Mar 28, 2016

CDO Weighs In: Recruiting Advice for the Consulting Industry

Stephen Pidgeon T’07 is an associate director of the Career Development Office (CDO) and author of the books How to Get a Job in Consulting and Case Interviews for Beginners.

How should someone prepare for fit interviews for the consulting industry?

The most important thing is to understand what competencies the companies are looking for. It sounds obvious, but you can’t really succeed in a job interview unless you know what they’re looking for. The good thing about consulting companies is they’re very, very transparent about that. You can go to their website and there’s usually a page entitled, “What We’re Looking For.” The other nice thing is that they’re all really looking for the same type of person, so you only need to do this research once. They want to know: Are you intellectually curious? Are you very driven to succeed? Are you able to work well with other people in stressful situations?

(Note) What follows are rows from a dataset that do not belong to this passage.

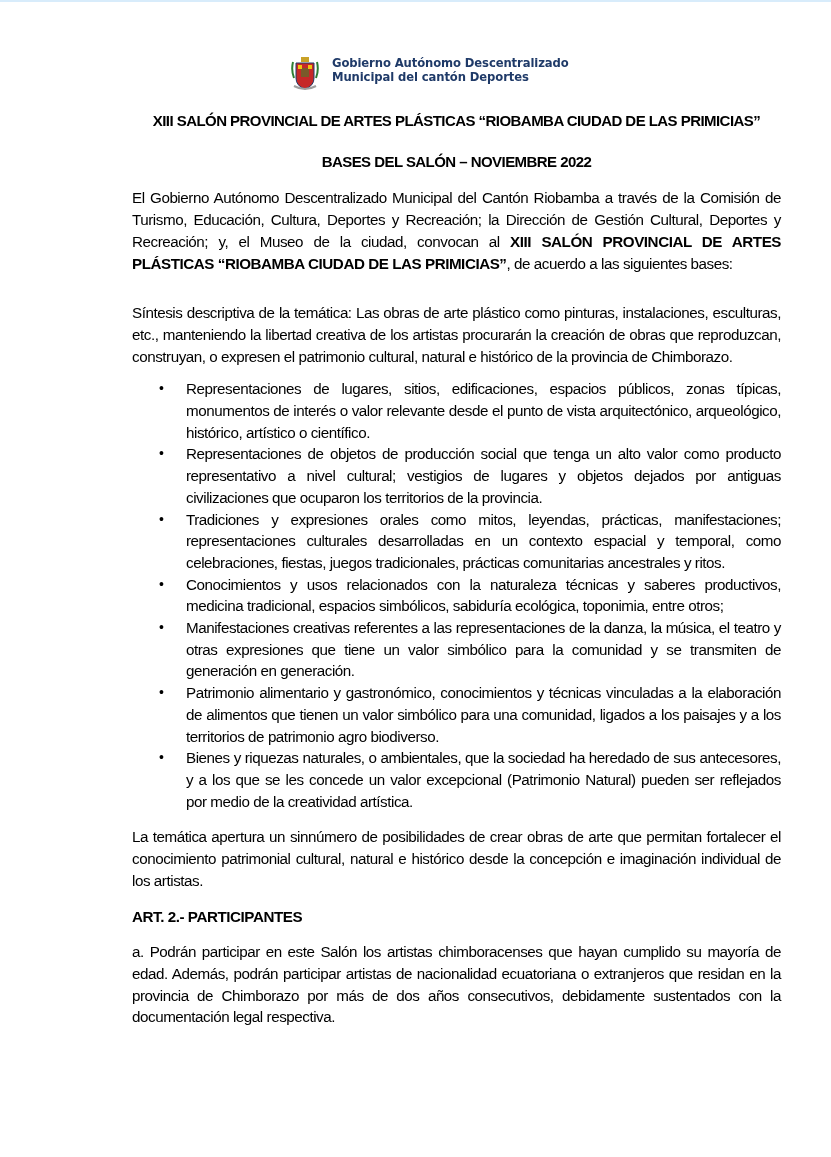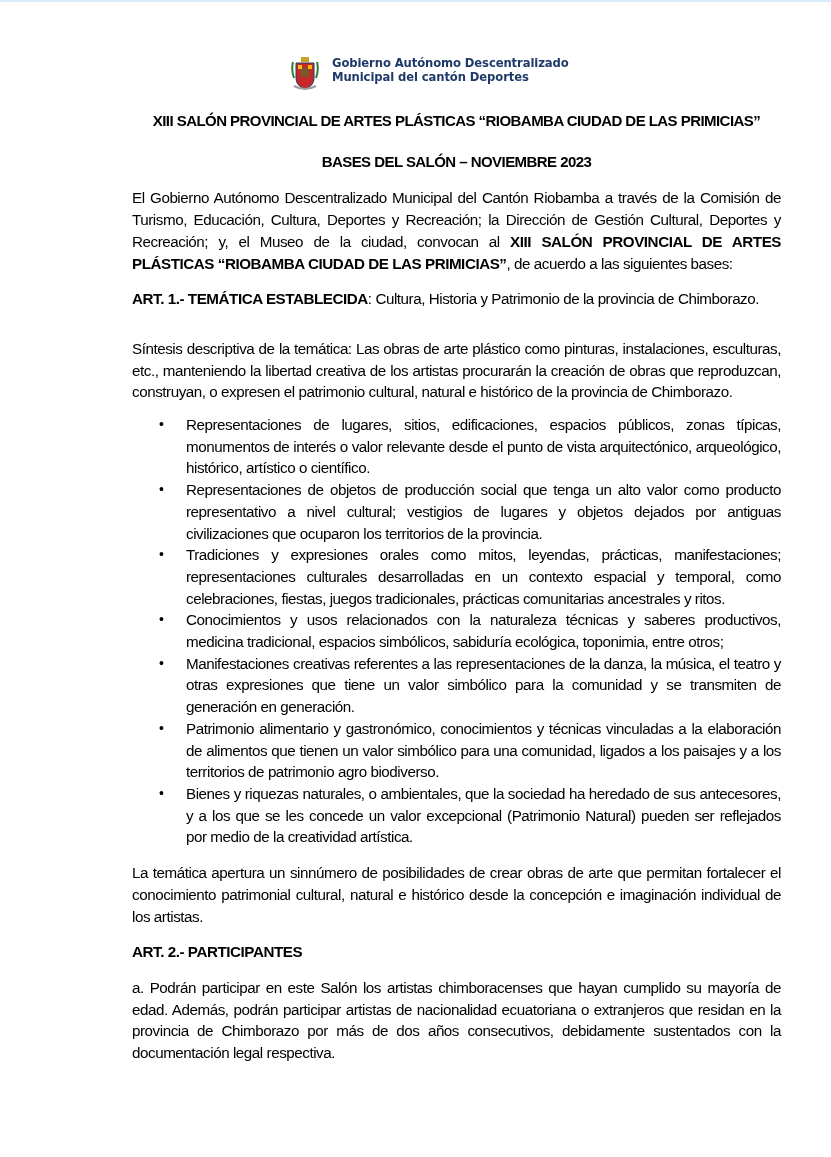--- a/index.html
+++ b/index.html
@@ -42,25 +42,24 @@
     <path d="M4 30 Q15 36 26 30" stroke="#9e9e9e" stroke-width="2" fill="none"></path>
   </svg>
   <div>
     <div class="org">Gobierno Autónomo Descentralizado</div>
     <div class="org">Municipal del cantón Deportes</div>
   </div>
 </div>
 
 <div class="page">
   <div class="title">XIII SALÓN PROVINCIAL DE ARTES PLÁSTICAS “RIOBAMBA CIUDAD DE LAS PRIMICIAS”</div>
-  <div class="title2">BASES DEL SALÓN – NOVIEMBRE 2023</div>
+  <div class="title2">BASES DEL SALÓN – NOVIEMBRE 2022</div>
 
   <p class="p-intro"><span>El Gobierno Autónomo Descentralizado Municipal del Cantón Riobamba a través de la Comisión de Turismo, Educación, Cultura, Deportes y Recreación; la Dirección de Gestión Cultural, Deportes y Recreación; y, el Museo de la ciudad, convocan al </span><b>XIII SALÓN PROVINCIAL DE ARTES PLÁSTICAS “RIOBAMBA CIUDAD DE LAS PRIMICIAS”</b><span>, de acuerdo a las siguientes bases:</span></p>
 
-  <p class="p-art1"><b>ART. 1.- TEMÁTICA ESTABLECIDA</b><span>: Cultura, Historia y Patrimonio de la provincia de Chimborazo.</span></p>
 
   <p class="p-sintesis">Síntesis descriptiva de la temática: Las obras de arte plástico como pinturas, instalaciones, esculturas, etc., manteniendo la libertad creativa de los artistas procurarán la creación de obras que reproduzcan, construyan, o expresen el patrimonio cultural, natural e histórico de la provincia de Chimborazo.</p>
 
   <ul>
     <li><span class="bullet">•</span><span>Representaciones de lugares, sitios, edificaciones, espacios públicos, zonas típicas, monumentos de interés o valor relevante desde el punto de vista arquitectónico, arqueológico, histórico, artístico o científico.</span></li>
     <li><span class="bullet">•</span><span>Representaciones de objetos de producción social que tenga un alto valor como producto representativo a nivel cultural; vestigios de lugares y objetos dejados por antiguas civilizaciones que ocuparon los territorios de la provincia.</span></li>
     <li><span class="bullet">•</span><span>Tradiciones y expresiones orales como mitos, leyendas, prácticas, manifestaciones; representaciones culturales desarrolladas en un contexto espacial y temporal, como celebraciones, fiestas, juegos tradicionales, prácticas comunitarias ancestrales y ritos.</span></li>
     <li><span class="bullet">•</span><span>Conocimientos y usos relacionados con la naturaleza técnicas y saberes productivos, medicina tradicional, espacios simbólicos, sabiduría ecológica, toponimia, entre otros;</span></li>
     <li><span class="bullet">•</span><span>Manifestaciones creativas referentes a las representaciones de la danza, la música, el teatro y otras expresiones que tiene un valor simbólico para la comunidad y se transmiten de generación en generación.</span></li>
     <li><span class="bullet">•</span><span>Patrimonio alimentario y gastronómico, conocimientos y técnicas vinculadas a la elaboración de alimentos que tienen un valor simbólico para una comunidad, ligados a los paisajes y a los territorios de patrimonio agro biodiverso.</span></li>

Once you understand what they’re actually looking for, then it’s a matter of thinking very carefully about your own experience. All consulting companies that I know of use the competency-based interviewing model. Rather than asking you about your theories, they’re asking you for evidence from the past with questions like, “Tell me about a time when you had to influence someone” or “Tell me about a time when you did something you’re very proud of.”

For your answers, imagine that you’re writing a novel or a Hollywood screenplay and use the same techniques that those writers use. Come up with memorable details. If you tell me, “My supervisor called me into his office,” that’s one thing. If you tell me, “My supervisor was a scary person, very intimidating, and his office was on the top floor of a tower in New York and it was all glass and minimalist furniture,” that tells me a lot more about him and it actually allows the listener to remember it and share the emotion that you felt.

Also, tell me the ups and downs in the story. Very often, when people tell a story from their past and they know it turned out well, they make it sound easy. I want you to put me back in your shoes at that point when you really thought, “I don’t know how I’m going to do this” or “This is going to fail.” If you give me that sense of threat and peril at the beginning, I’ll feel more empathy with you as we go through the story.

To recap: know the job, know your stories, and use storytelling tricks to make the person understand, follow, and remember you. That last one is important. For example, today, we’ve got McKinsey on campus. Every McKinsey interviewer is going to interview 8 people. At the end of a very long day, they sit down in a meeting room and decide who to hire. Your story has got to stay in that person’s memory if you want to get hired, so you want to be the one who’s created the vivid images and impression.

Shed some light on technical questions that are asked in the consulting industry.

The consulting industry uses the case interview extensively, which, simply put, means you will need to talk through a hypothetical business problem with some actual data to show you can use math. It’ll test a number of things, like your ability to come up with a structured approach. Let’s say they ask you how to improve the profitability of Murphy’s on the Green in Hanover. Even if you’ve never stopped to think about running a bar before, hopefully you could take a minute and think, “Okay, here are the kinds of things I want to talk about: the customers, the operations, the staff, etc.” Then, they’ll give you some data so you can show that you can derive insight from it. They’ll also often have some sort of creative-thinking component that will really push you out of the box, too.

The other area, across both the fit and technical questions, is the real question they are asking themselves: “Do I want to work with this person?” So even if you’ve got the great story about influencing your boss and you do really well in the case interview, if you’re not the kind of people person they want on their team or in front of their client, they’re not going to hire you. Whereas on the reverse, if you actually are friendly and they feel that you would do well with their teams and their clients, you can probably make some mistakes along the way and still have a better chance of being hired.

So that’s actually the secret a lot of students instinctively know, but spend so long practicing the technical stuff that they forget—to be themselves.